What Trader Joe’s Can Teach Us About AI Use Cases
The Lessons Of Today Can Be Found In The Past
Early in the history of Trader Joe’s, founder Joe Coulombe was faced with a fundamental dilemma. Trader Joe’s was trying to establish itself as a differentiated alternative to both convenience stores and generic big-box retailers. The selection and assortment of items that its stores carried needed to tell a story about the brand while also aligning with the operational needs of the business. As the story goes, Joe devised a principle called the “four tests”: four simple “sniff checks” that every product in inventory had to pass. These were: 1) high value per cubic inch; 2) fast rate of consumption; 3) ease of handling; and 4) a distinct reason to exist compared to competitors. These were pragmatic rules that helped shape the company’s enduring identity as a high-turnover, high-loyalty retail brand.
Enterprises Face A Similar Challenge Today With AI
C-suites demand rapid AI enablement across the workforce and AI-led operations transformation. The vendor landscape offers seemingly limitless options: copilots, AI chatbots, solutions, and agents in every form — all promising transformation. Use case ideas abound, especially those promising productivity benefits that seem immediately realizable but often prove elusive. Meanwhile, AI’s potential extends far beyond these surface-level wins, but it’s far less obvious where the real value lies or which problems deserve attention.
Every organization on its AI journey ultimately faces the same questions: Where should we focus our scarce bandwidth, and which problems are truly worth solving using AI?
The Five Tests
I first heard of Joe Coulombe’s four tests on a recent episode of the excellent “Acquired” podcast, hosted by Ben Gilbert and David Rosenthal. This led me to think: Could enterprises adopt a similar discipline for AI? Forrester already offers detailed guidance on granular use case prioritization — but what if we had a simple heuristic (a “sniff test,” so to speak) for executives to cut through the noise and focus on the areas of opportunity that matter most?
I offer the following five tenets as rule-of-thumb filters to help executives decide where to apply AI:
- Does the opportunity offer high business value? Prioritize AI initiatives that directly advance strategic priorities or solve significant business challenges — where AI enables tangible outcomes, such as cost reduction, productivity gains, new revenue streams, or improved customer experience. These are opportunities that offer a clear conversion of a marginal token, hour, or integration into business impact.
- Can we learn fast from this? Or does the opportunity offer a high turn velocity? Prefer applications or workflows that offer a high turn velocity where results can be observed quickly and iteratively, allowing the organization to adapt and scale what works. Favor processes with frequent cycles and visible outcomes so learnings can be rapidly captured and applied across the business. A corollary is to ensure that every AI solution — whether created by citizen developers, engineering teams, or introduced via a vendor — is designed with success metrics, cost tracking, and failure modes to enable continuous evaluation.

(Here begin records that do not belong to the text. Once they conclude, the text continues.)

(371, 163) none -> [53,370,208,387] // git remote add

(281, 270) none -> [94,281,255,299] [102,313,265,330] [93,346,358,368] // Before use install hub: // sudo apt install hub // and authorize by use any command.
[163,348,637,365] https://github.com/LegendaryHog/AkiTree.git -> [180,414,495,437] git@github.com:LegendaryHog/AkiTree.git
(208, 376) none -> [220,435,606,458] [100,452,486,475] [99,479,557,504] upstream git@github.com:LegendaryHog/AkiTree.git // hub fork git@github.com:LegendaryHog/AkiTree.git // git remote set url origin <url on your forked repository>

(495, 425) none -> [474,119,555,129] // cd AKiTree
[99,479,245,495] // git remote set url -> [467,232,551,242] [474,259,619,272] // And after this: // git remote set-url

- Do we have the right data for this? Focus on opportunities where high-quality, accessible, and well-governed data is available. Ensure that data supports compliance, security, and ethical standards. Avoid initiatives that rely on fragmented, low-quality, or uncontrolled data sources. Citizen builds work well when data lives in sanctioned repositories with clean schemas, while engineered products should leverage curated domains with clear ownership and versioned semantics. As a corollary to this, each use case must be safely managed and governed. Ship only what you can operate inside a well-defined control envelope — where governance, risk management, and accountability can be built into every stage, enabling trust in outcomes and resilience to failure.
- Does it build on, or give us, a defensible edge? Select opportunities where proprietary data and context, differentiated processes, expert knowledge, or domain-specific insight can be combined with AI to create defensible differentiation. Avoid generic applications that can be easily replicated by competitors or commoditized over time. The most valuable AI use cases blend general models with your unique data, processes, and expertise. This doesn’t preclude the use of commodity AI for commodity work (for instance, automate functions such as payroll, by all means, if it’s efficient), but don’t confuse operational efficiency with strategic advantage or market effectiveness. Focus your build effort on the opportunities that make your beer taste better.

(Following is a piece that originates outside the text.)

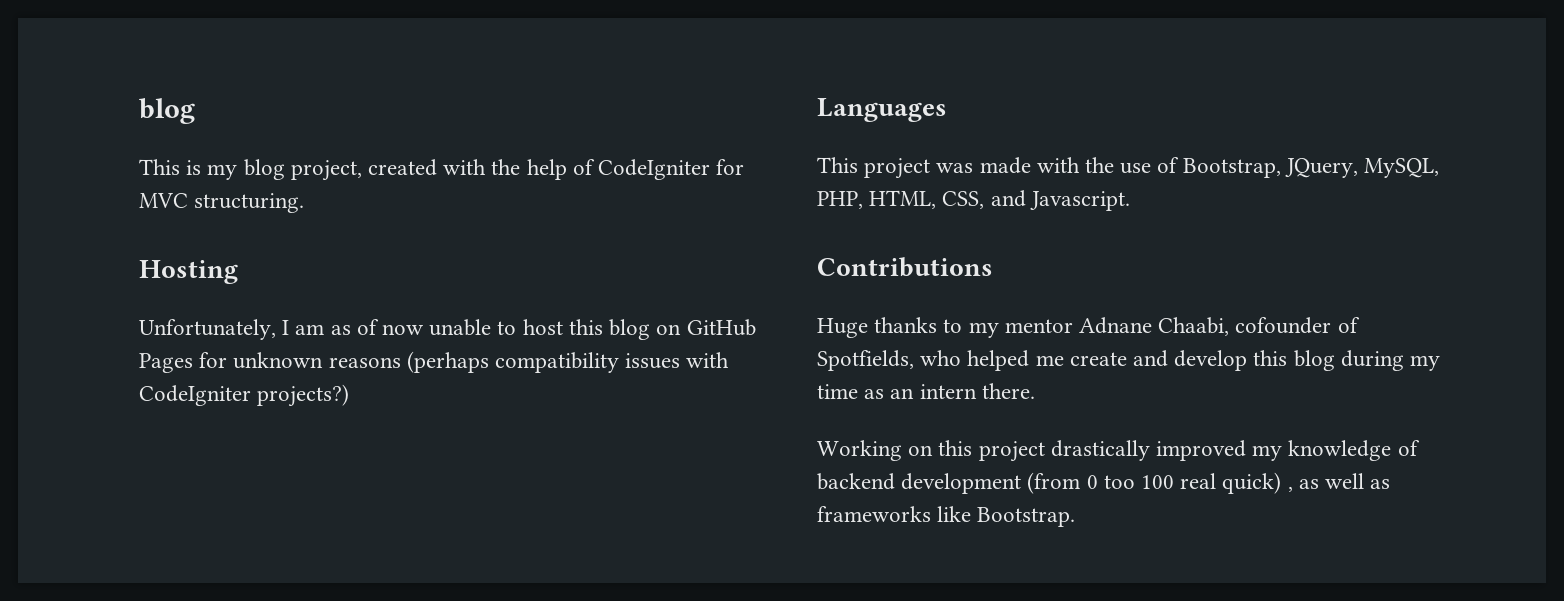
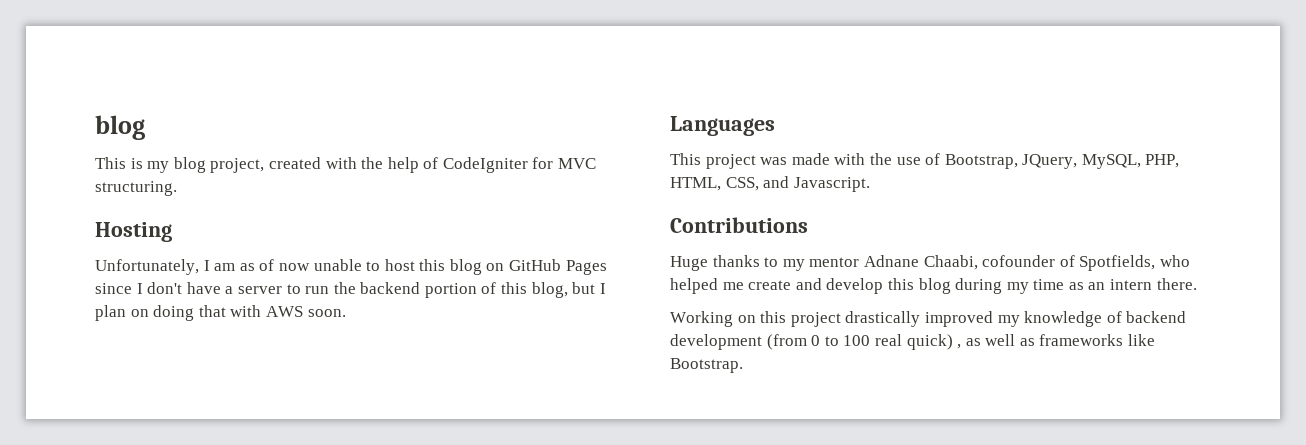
[199,351,730,373] [139,384,350,407] for unknown reasons (perhaps compatibility issues with CodeIgniter projects?) -> [95,282,606,298] [95,305,346,321] since I don't have a server to run the backend portion of this blog, but I plan on doing that with AWS soon.
[1103,475,1135,489] too -> [824,336,839,346] to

- Does it make the next opportunity easier? The mental model for AI is dual: Emphasize creating reusable “skills” that also serve as long-term cognitive product assets for the enterprise. Prefer use cases that create such assets, frameworks, or agentic skills, which can then be applied beyond the initial deployment, or that create building blocks that transform the marginal cost or value of the next case. This approach creates a flywheel that raises the organization’s AI maturity and lowers barriers for future innovation.

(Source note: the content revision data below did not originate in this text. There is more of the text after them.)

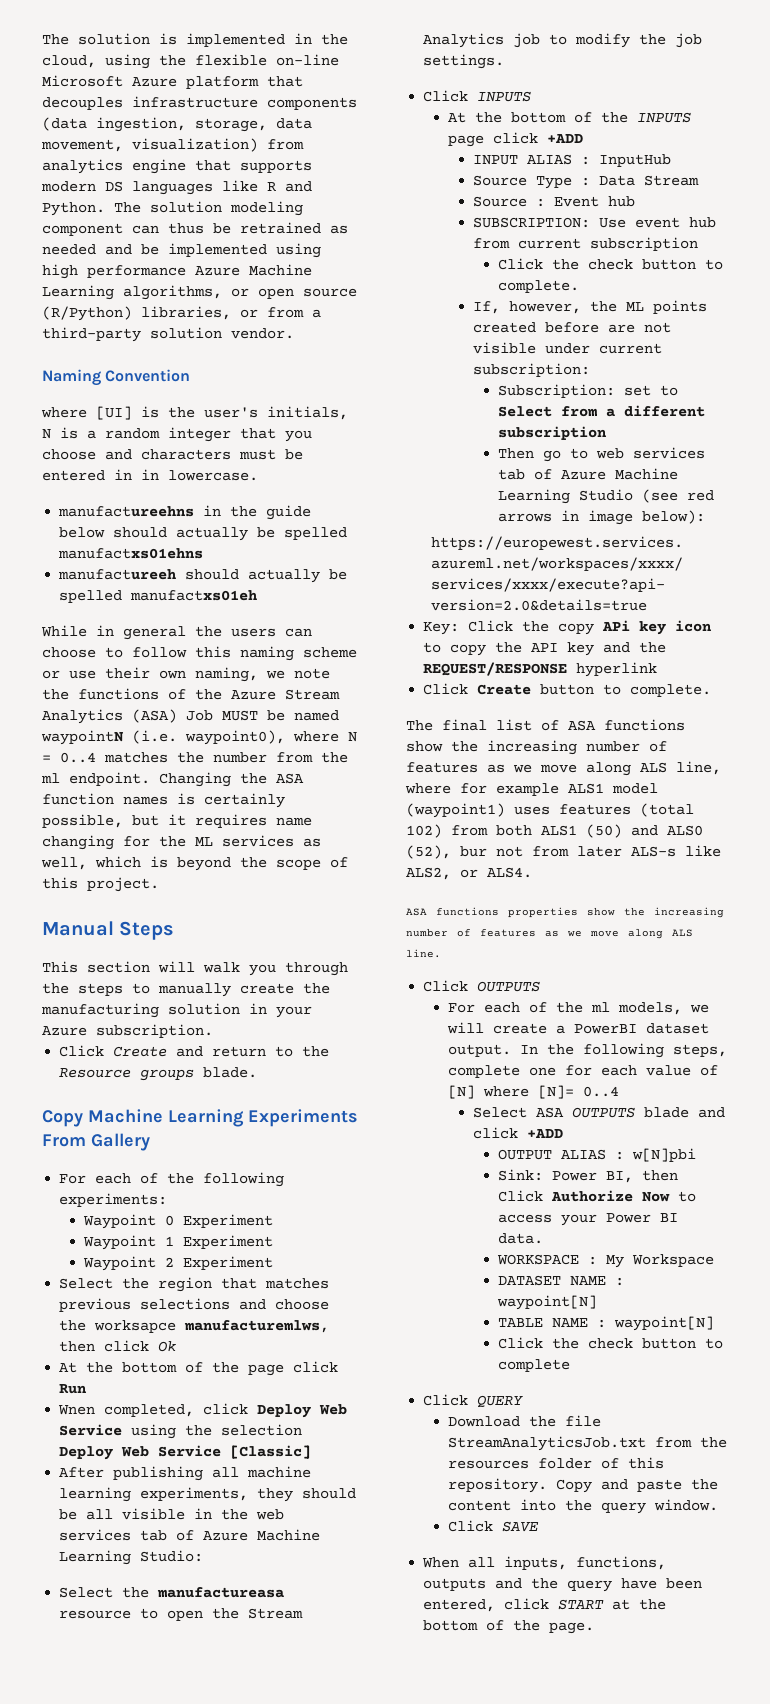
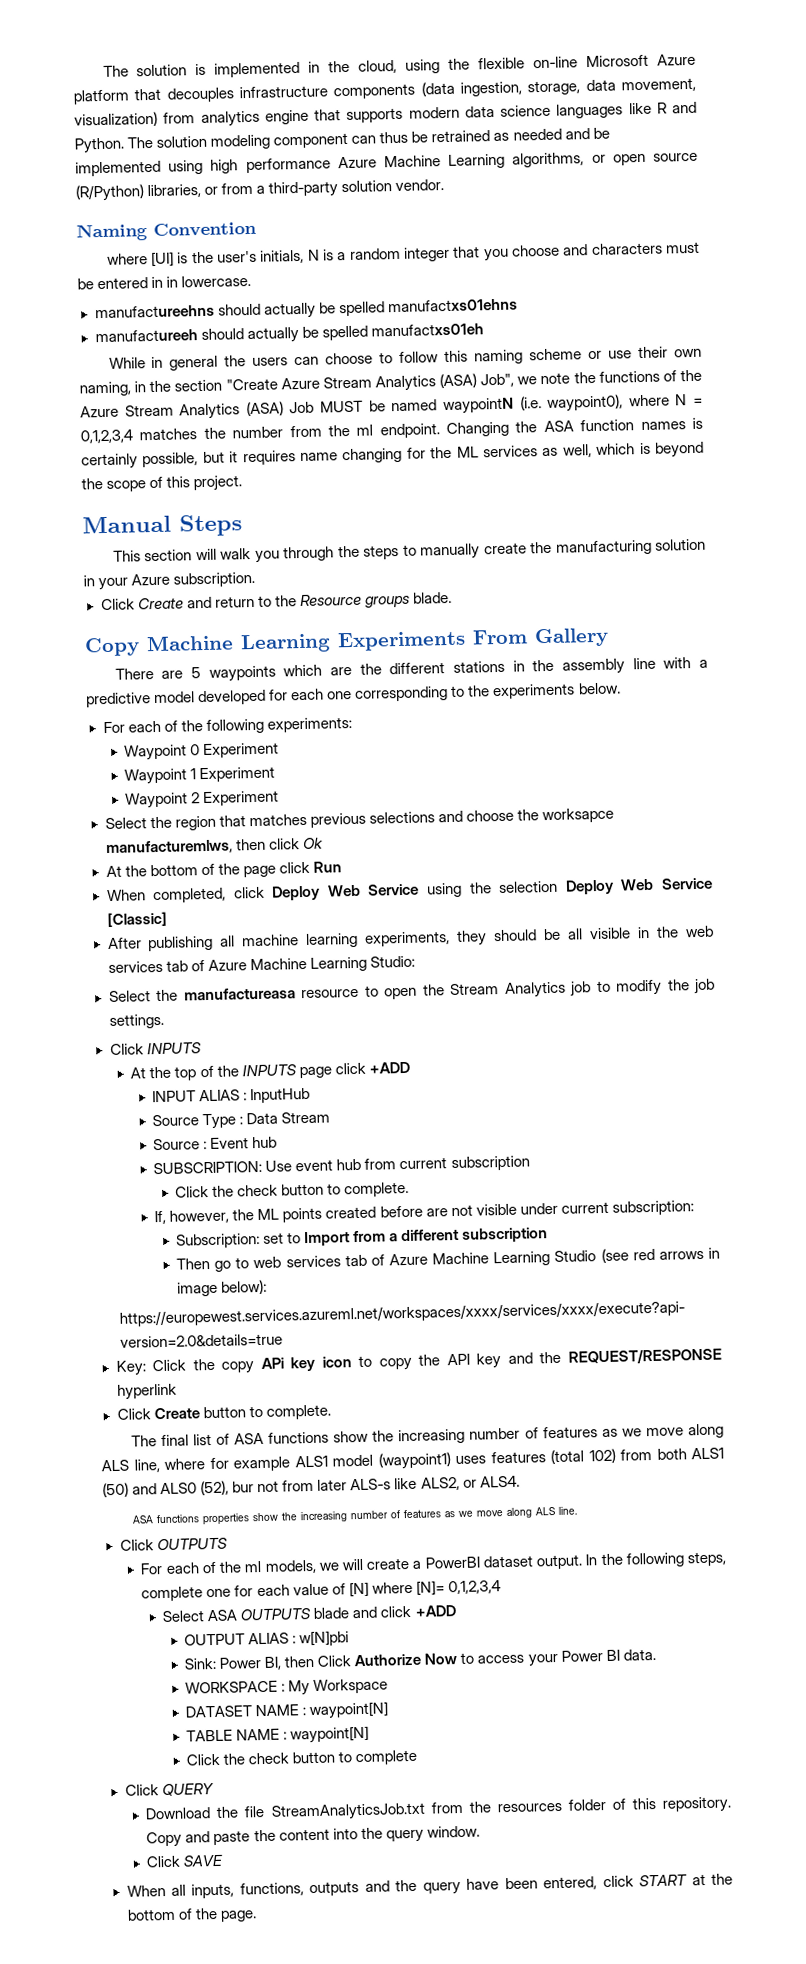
[105,181,123,192] DS -> [464,104,551,118] data science
[203,505,312,520] [59,527,106,538] in the guide below -> (215, 311) none
(258, 674) none -> [134,373,515,393] in the section "Create Azure Stream Analytics (ASA) Job",
[60,752,96,763] 0..4 -> [80,429,133,444] 0,1,2,3,4
(150, 1142) none -> [114,657,708,682] [86,682,621,708] // There are 5 waypoints which are the different stations in the assembly line with a predictive model developed for each one corresponding to the experiments below.
[58,1405,96,1415] Wnen -> [106,889,146,902] When
[511,112,567,123] bottom -> [174,1066,197,1081] top
[498,406,553,417] Select -> [304,1231,351,1247] Import
[583,1086,620,1097] 0..4 -> [447,1580,501,1595] 0,1,2,3,4

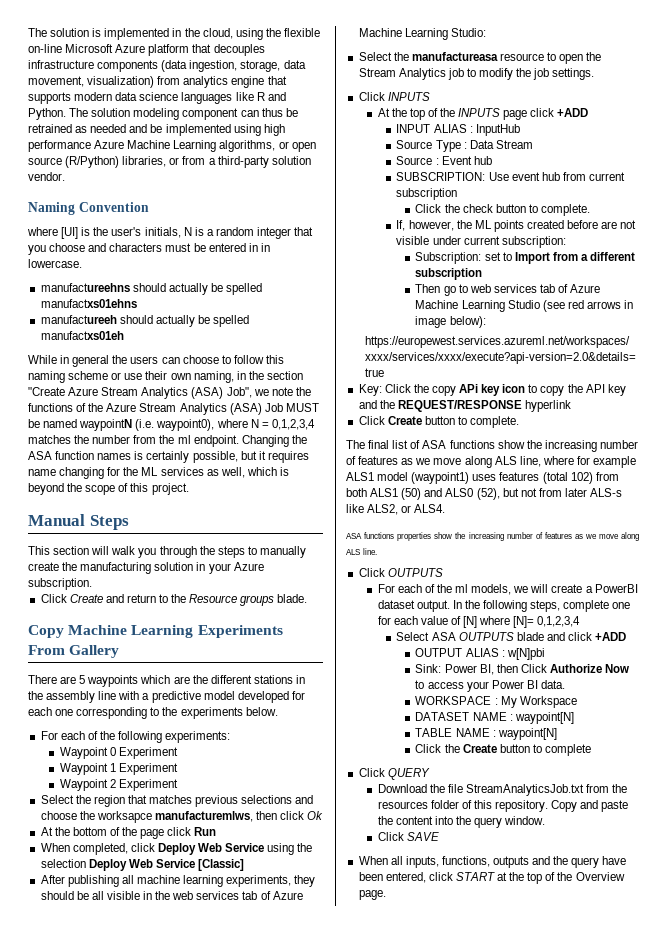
[232,1481,255,1493] bur -> [502,488,519,497] but
[248,1752,290,1765] check -> [462,744,497,753] Create
[126,1907,218,1921] bottom of the -> [527,872,625,884] top of the Overview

These five tenets form a compact decision discipline for enterprise AI. High-value density ensures that each effort earns its cost of complexity. High turn velocity accelerates learning and drives adoption. Data in hand anchors feasibility while operability at scale safeguards trust and compliance. Proprietary edge secures long-term differentiation. When applied together, these principles focus the enterprise AI portfolio on use cases that compound impact and build a solid foundation for AI-driven transformation at scale.